Correlation Between Nordic Mining and Austevoll Seafood
Can any of the company-specific risk be diversified away by investing in both Nordic Mining and Austevoll Seafood at the same time? Although using a correlation coefficient on its own may not help to predict future stock returns, this module helps to understand the diversifiable risk of combining Nordic Mining and Austevoll Seafood into the same portfolio, which is an essential part of the fundamental portfolio management process.
By analyzing existing cross correlation between Nordic Mining ASA and Austevoll Seafood ASA, you can compare the effects of market volatilities on Nordic Mining and Austevoll Seafood and check how they will diversify away market risk if combined in the same portfolio for a given time horizon. You can also utilize pair trading strategies of matching a long position in Nordic Mining with a short position of Austevoll Seafood. Check out your portfolio center. Please also check ongoing floating volatility patterns of Nordic Mining and Austevoll Seafood.
Diversification Opportunities for Nordic Mining and Austevoll Seafood
-0.67 | Correlation Coefficient |
Excellent diversification
The 3 months correlation between Nordic and Austevoll is -0.67. Overlapping area represents the amount of risk that can be diversified away by holding Nordic Mining ASA and Austevoll Seafood ASA in the same portfolio, assuming nothing else is changed. The correlation between historical prices or returns on Austevoll Seafood ASA and Nordic Mining is a relative statistical measure of the degree to which these equity instruments tend to move together. The correlation coefficient measures the extent to which returns on Nordic Mining ASA are associated (or correlated) with Austevoll Seafood. Values of the correlation coefficient range from -1 to +1, where. The correlation of zero (0) is possible when the price movement of Austevoll Seafood ASA has no effect on the direction of Nordic Mining i.e., Nordic Mining and Austevoll Seafood go up and down completely randomly.
Pair Corralation between Nordic Mining and Austevoll Seafood
Assuming the 90 days trading horizon Nordic Mining ASA is expected to under-perform the Austevoll Seafood. In addition to that, Nordic Mining is 1.85 times more volatile than Austevoll Seafood ASA. It trades about -0.33 of its total potential returns per unit of risk. Austevoll Seafood ASA is currently generating about 0.44 per unit of volatility. If you would invest 9,805 in Austevoll Seafood ASA on November 3, 2024 and sell it today you would earn a total of 1,255 from holding Austevoll Seafood ASA or generate 12.8% return on investment over 90 days.

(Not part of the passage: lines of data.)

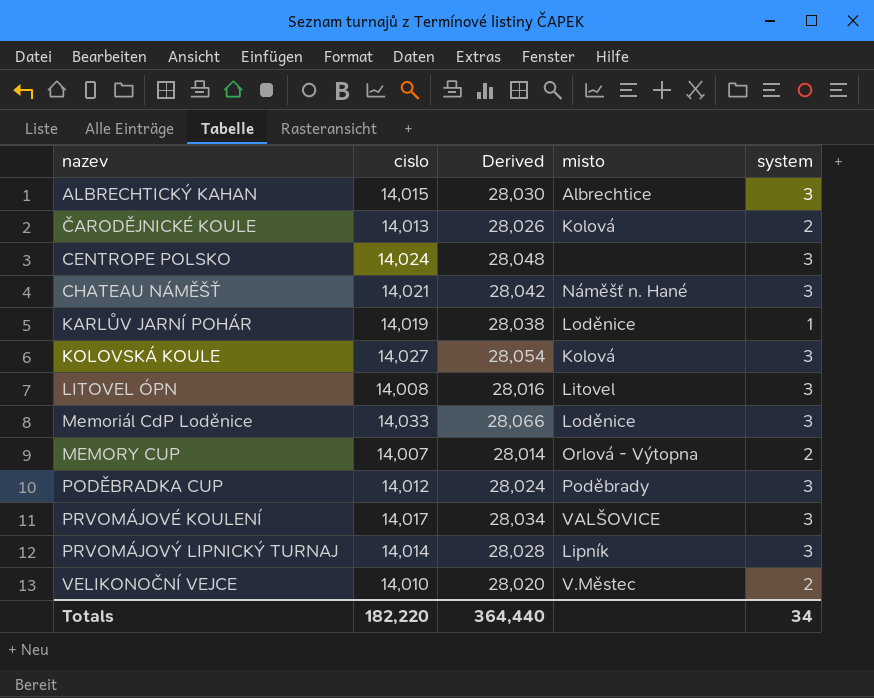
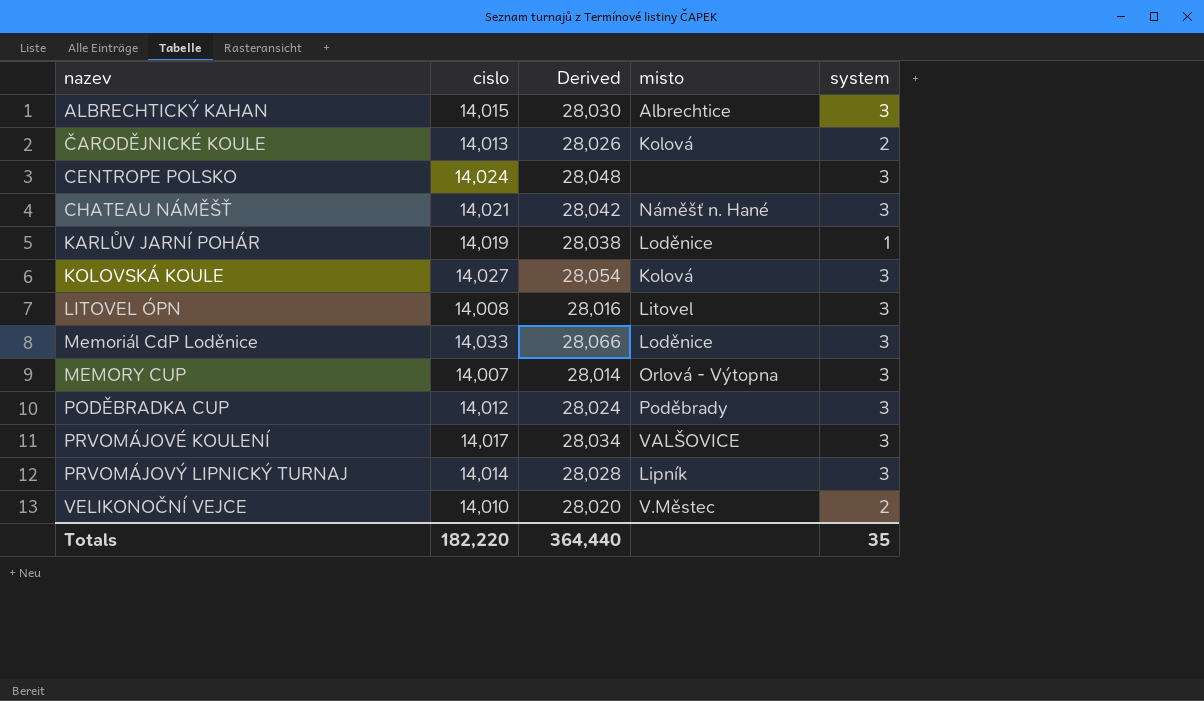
MEMORY CUP | system: 2 -> 3
Totals | system: 34 -> 35

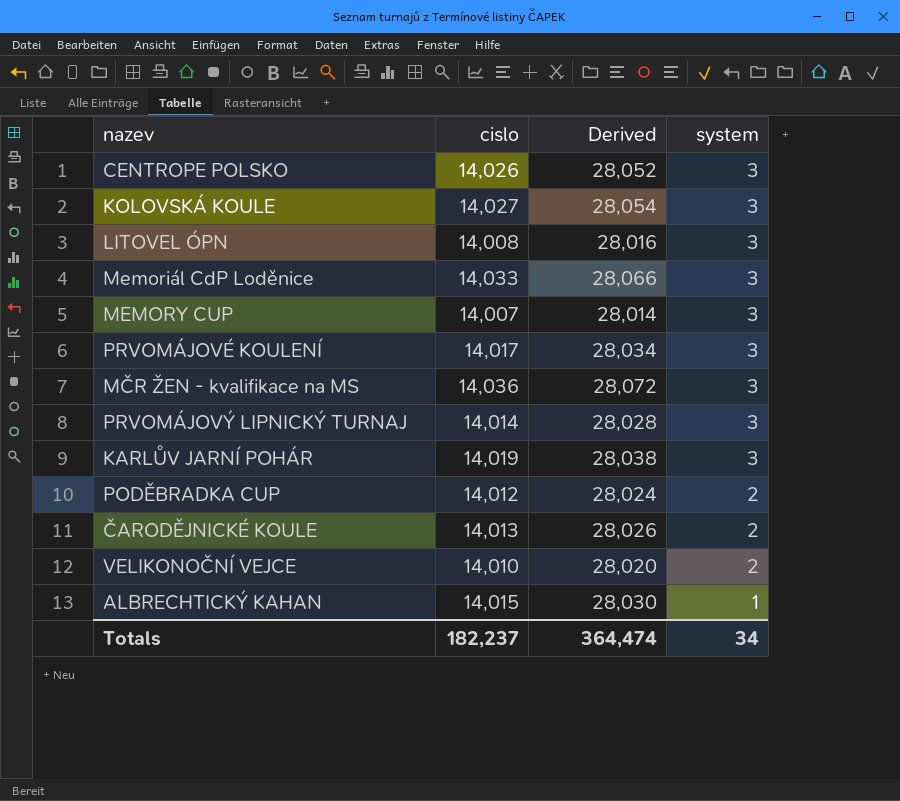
row order: nazev ascending -> system descending
column misto | position: 4 -> none
row CHATEAU NÁMĚŠŤ: 14,021 | 28,042 | Náměšť n. Hané | 3 -> none
CENTROPE POLSKO | cislo: 14,024 -> 14,026
CENTROPE POLSKO | Derived: 28,048 -> 28,052
row MČR ŽEN - kvalifikace na MS: none -> 14,036 | 28,072 | 3
KARLŮV JARNÍ POHÁR | system: 1 -> 3
PODĚBRADKA CUP | system: 3 -> 2
ALBRECHTICKÝ KAHAN | system: 3 -> 1
Totals | cislo: 182,220 -> 182,237
Totals | Derived: 364,440 -> 364,474
Totals | system: 35 -> 34

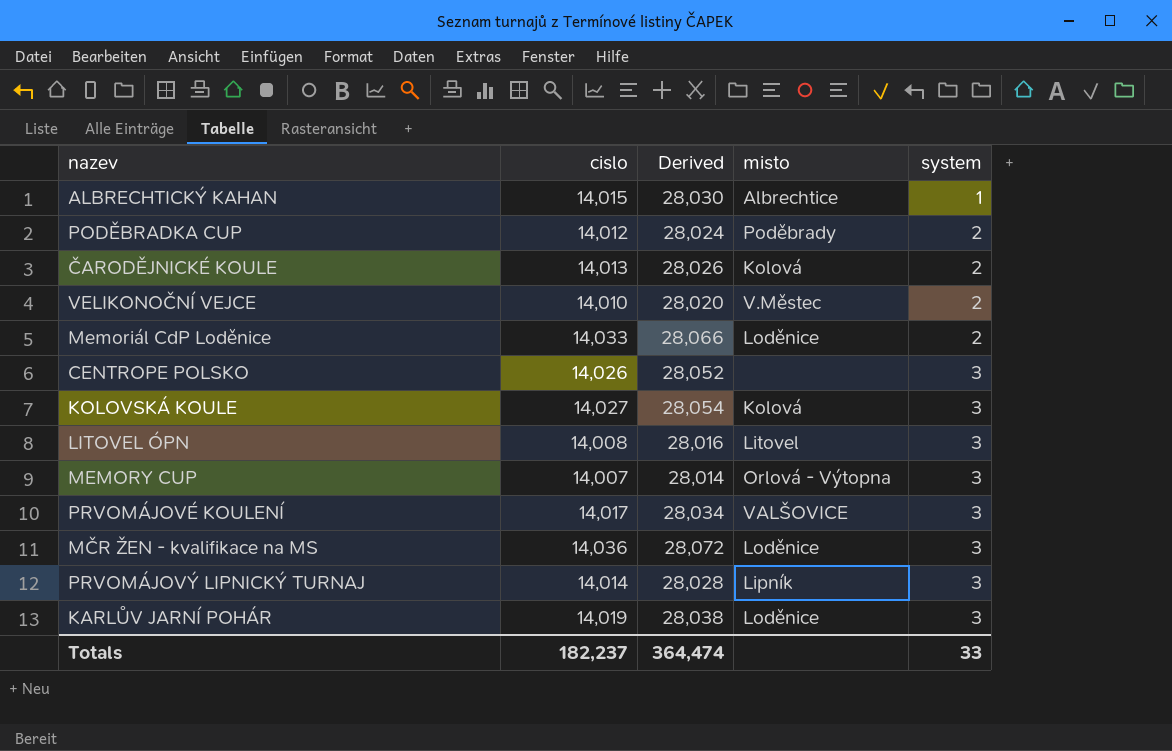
row order: system descending -> system ascending
column misto | position: none -> 4
Memoriál CdP Loděnice | system: 3 -> 2
Totals | system: 34 -> 33

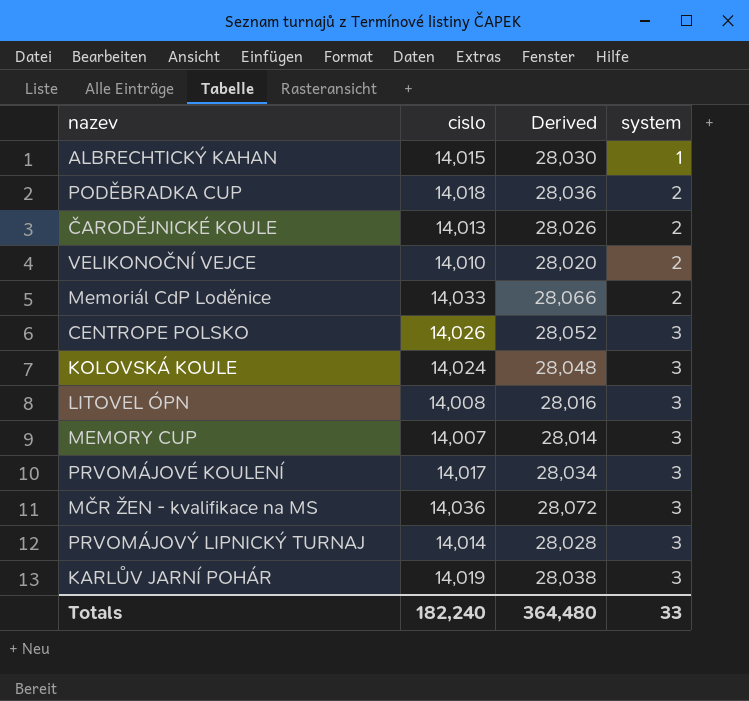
column misto | position: 4 -> none
PODĚBRADKA CUP | cislo: 14,012 -> 14,018
PODĚBRADKA CUP | Derived: 28,024 -> 28,036
KOLOVSKÁ KOULE | cislo: 14,027 -> 14,024
KOLOVSKÁ KOULE | Derived: 28,054 -> 28,048
Totals | cislo: 182,237 -> 182,240
Totals | Derived: 364,474 -> 364,480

Time Period | 3 Months [change] |
Direction | Moves Against |
Strength | Weak |
Accuracy | 100.0% |
Values | Daily Returns |
Nordic Mining ASA vs. Austevoll Seafood ASA
Performance |
Timeline |
Nordic Mining ASA |
Austevoll Seafood ASA |
Nordic Mining and Austevoll Seafood Volatility Contrast
Predicted Return Density |
Returns |
Pair Trading with Nordic Mining and Austevoll Seafood
The main advantage of trading using opposite Nordic Mining and Austevoll Seafood positions is that it hedges away some unsystematic risk. Because of two separate transactions, even if Nordic Mining position performs unexpectedly, Austevoll Seafood can make up some of the losses. Pair trading also minimizes risk from directional movements in the market. For example, if an entire industry or sector drops because of unexpected headlines, the short position in Austevoll Seafood will offset losses from the drop in Austevoll Seafood's long position.Nordic Mining vs. 5Th Planet Games | Nordic Mining vs. Cloudberry Clean Energy | Nordic Mining vs. Aurskog Sparebank | Nordic Mining vs. Nordic Semiconductor ASA |
Austevoll Seafood vs. Lery Seafood Group | Austevoll Seafood vs. Grieg Seafood ASA | Austevoll Seafood vs. SalMar ASA | Austevoll Seafood vs. Pf Bakkafrost |
Check out your portfolio center.Note that this page's information should be used as a complementary analysis to find the right mix of equity instruments to add to your existing portfolios or create a brand new portfolio. You can also try the Portfolio Rebalancing module to analyze risk-adjusted returns against different time horizons to find asset-allocation targets.